▶ [What is required]:
Read the records beneath this task and copy every line that contains the string "style".

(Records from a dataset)
──────────

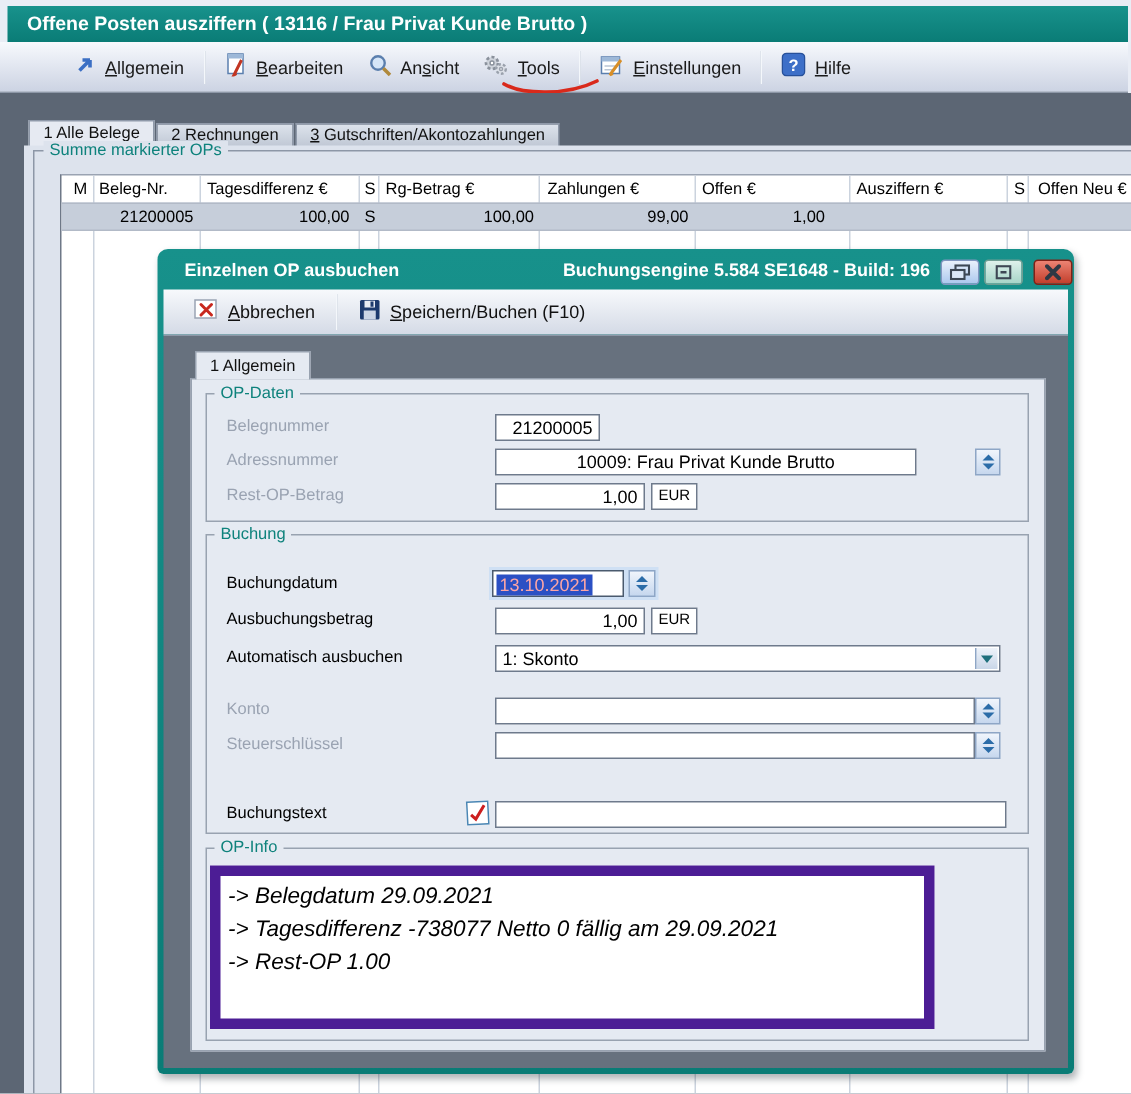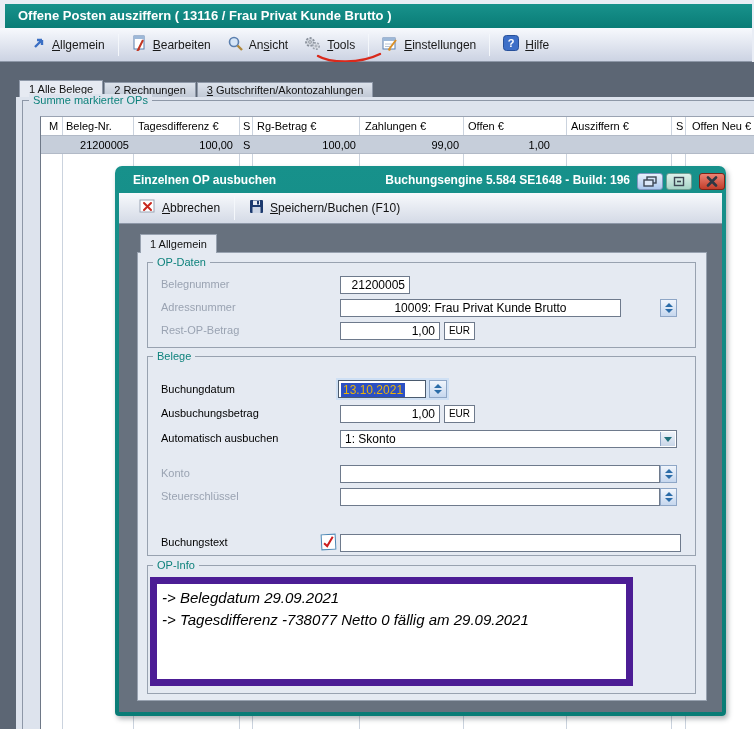--- a/index.html
+++ b/index.html
@@ -12,7 +12,7 @@
     font-size:13px; line-height:24px; padding-left:13px; }
   .menubar { position:absolute; left:0; top:28px; right:2px; height:34px;
     background:linear-gradient(#f7f9fd,#ccd3e3); border-bottom:1px solid #8d97a7;
-    display:flex; align-items:center; padding-left:24px; font-size:12px; color:#1a1a1a; }
+    display:flex; align-items:center; padding-left:42px; font-size:12px; color:#1a1a1a; }
   .menu-item { position:relative; display:flex; align-items:center; gap:6px;
     padding:4px 8px; cursor:default; }
   .menu-sep { width:1px; height:22px; background:#a8b1c1; border-right:1px solid #f4f7fb; margin:0 5px; }

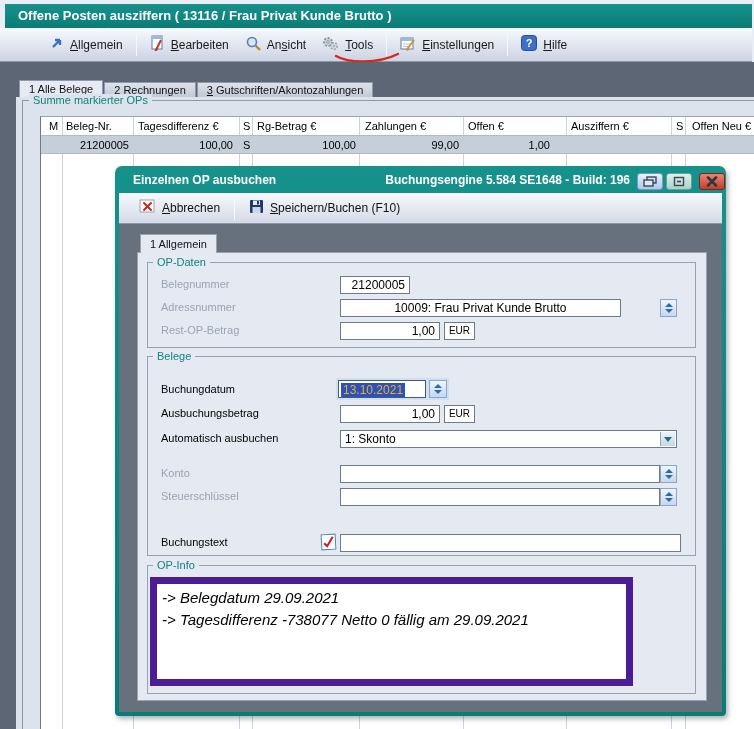--- a/index.html
+++ b/index.html
@@ -41,7 +41,7 @@
   .num { text-align:right; }
 
   
-  .dialog { position:absolute; left:115px; top:166px; width:611px; height:550px;
+  .dialog { position:absolute; left:105px; top:166px; width:611px; height:550px;
     background:linear-gradient(#17918b,#0a7c76); border-radius:7px 7px 4px 4px;
     box-shadow:2px 3px 5px rgba(30,40,50,.35); }
   .dlg-title { position:absolute; left:18px; top:7px; font-size:12px; font-weight:bold; color:#fff; }

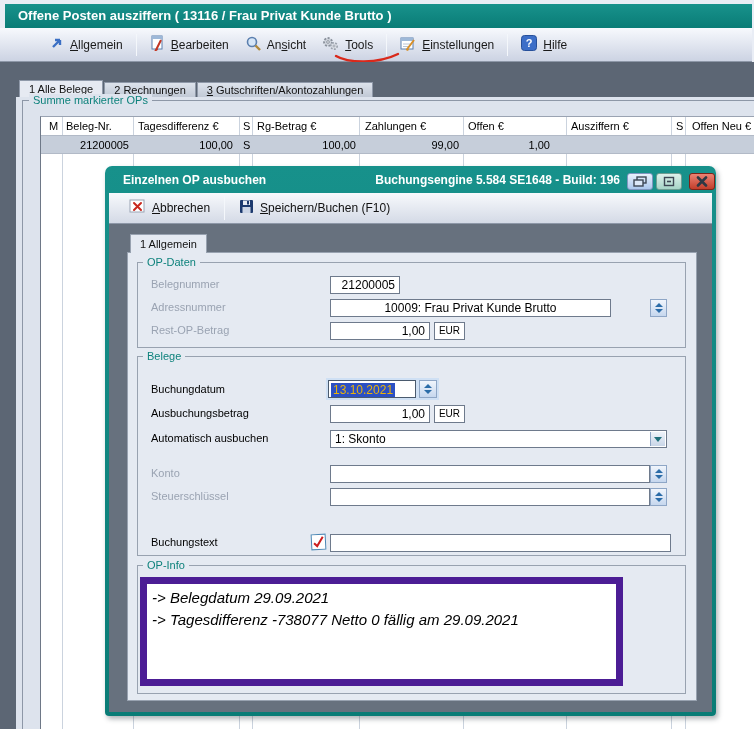--- a/index.html
+++ b/index.html
@@ -301,7 +301,7 @@
         </div>
 
         <div class="dlg-group" style="top:103px; height:200px;">
-          <div class="dlg-grouplabel">Belege</div>
+          <div class="dlg-grouplabel">Buchung</div>
 
           <div class="frow" style="top:24px">
             <span class="flabel black">Buchungdatum</span>

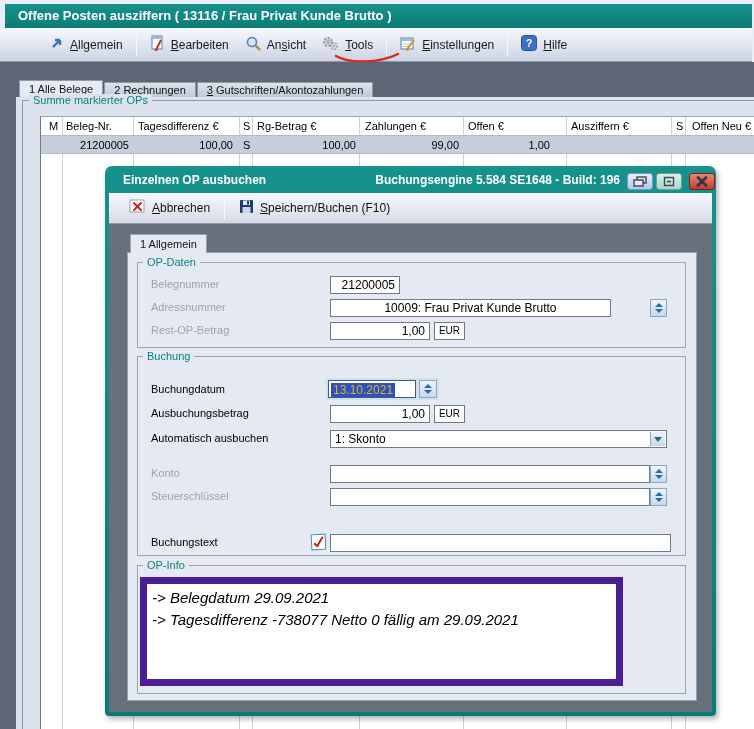--- a/index.html
+++ b/index.html
@@ -85,7 +85,7 @@
   .datewrap { position:absolute; display:flex; gap:3px; padding:2px; background:#cfe0f4; }
   .dateinput { width:88px; height:18px; background:#fff; border:1px solid #4a5a6e;
     font-size:12px; line-height:16px; padding:1px 2px; }
-  .dateinput span { background:#2b50c4; color:#eab308; padding:0 2px; }
+  .dateinput span { background:#2b50c4; color:#fca5a5; padding:0 2px; }
   .datespin { position:relative; width:18px; height:18px; border:1px solid #8ea6c6;
     background:linear-gradient(#f0f5fc,#c6d7ee); display:flex; flex-direction:column;
     align-items:center; justify-content:center; gap:2px; }

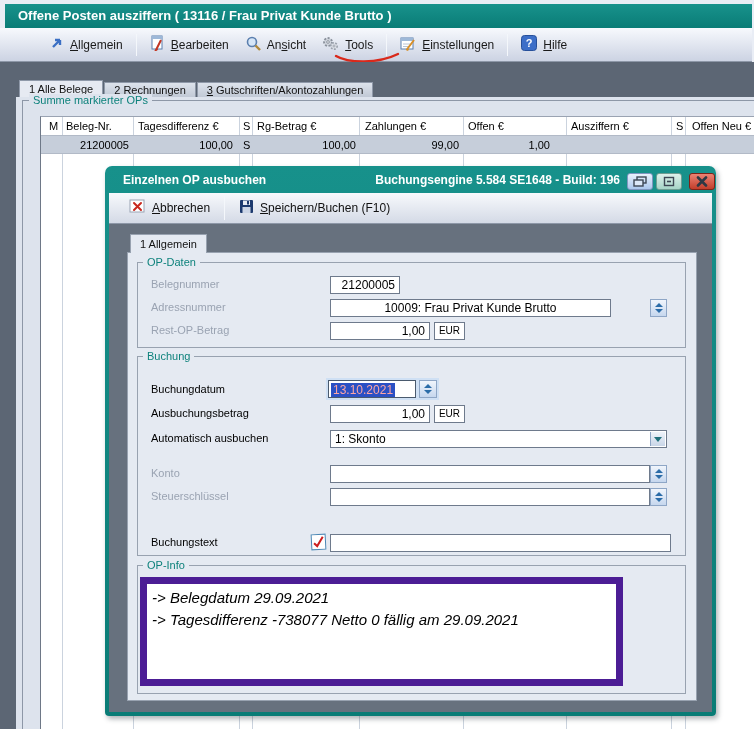--- a/index.html
+++ b/index.html
@@ -365,6 +365,7 @@
           <div class="opinfo-box" style="left:2px; top:11px; width:483px; height:109px;">
             <div>-&gt; Belegdatum 29.09.2021</div>
             <div>-&gt; Tagesdifferenz -738077 Netto 0 fällig am 29.09.2021</div>
+            <div>-&gt; Rest-OP 1.00</div>
           </div>
         </div>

──────────

▶ [The completed task]:
         <div class="dlg-group" style="top:103px; height:200px;">
           <div class="frow" style="top:24px">
           <div class="opinfo-box" style="left:2px; top:11px; width:483px; height:109px;">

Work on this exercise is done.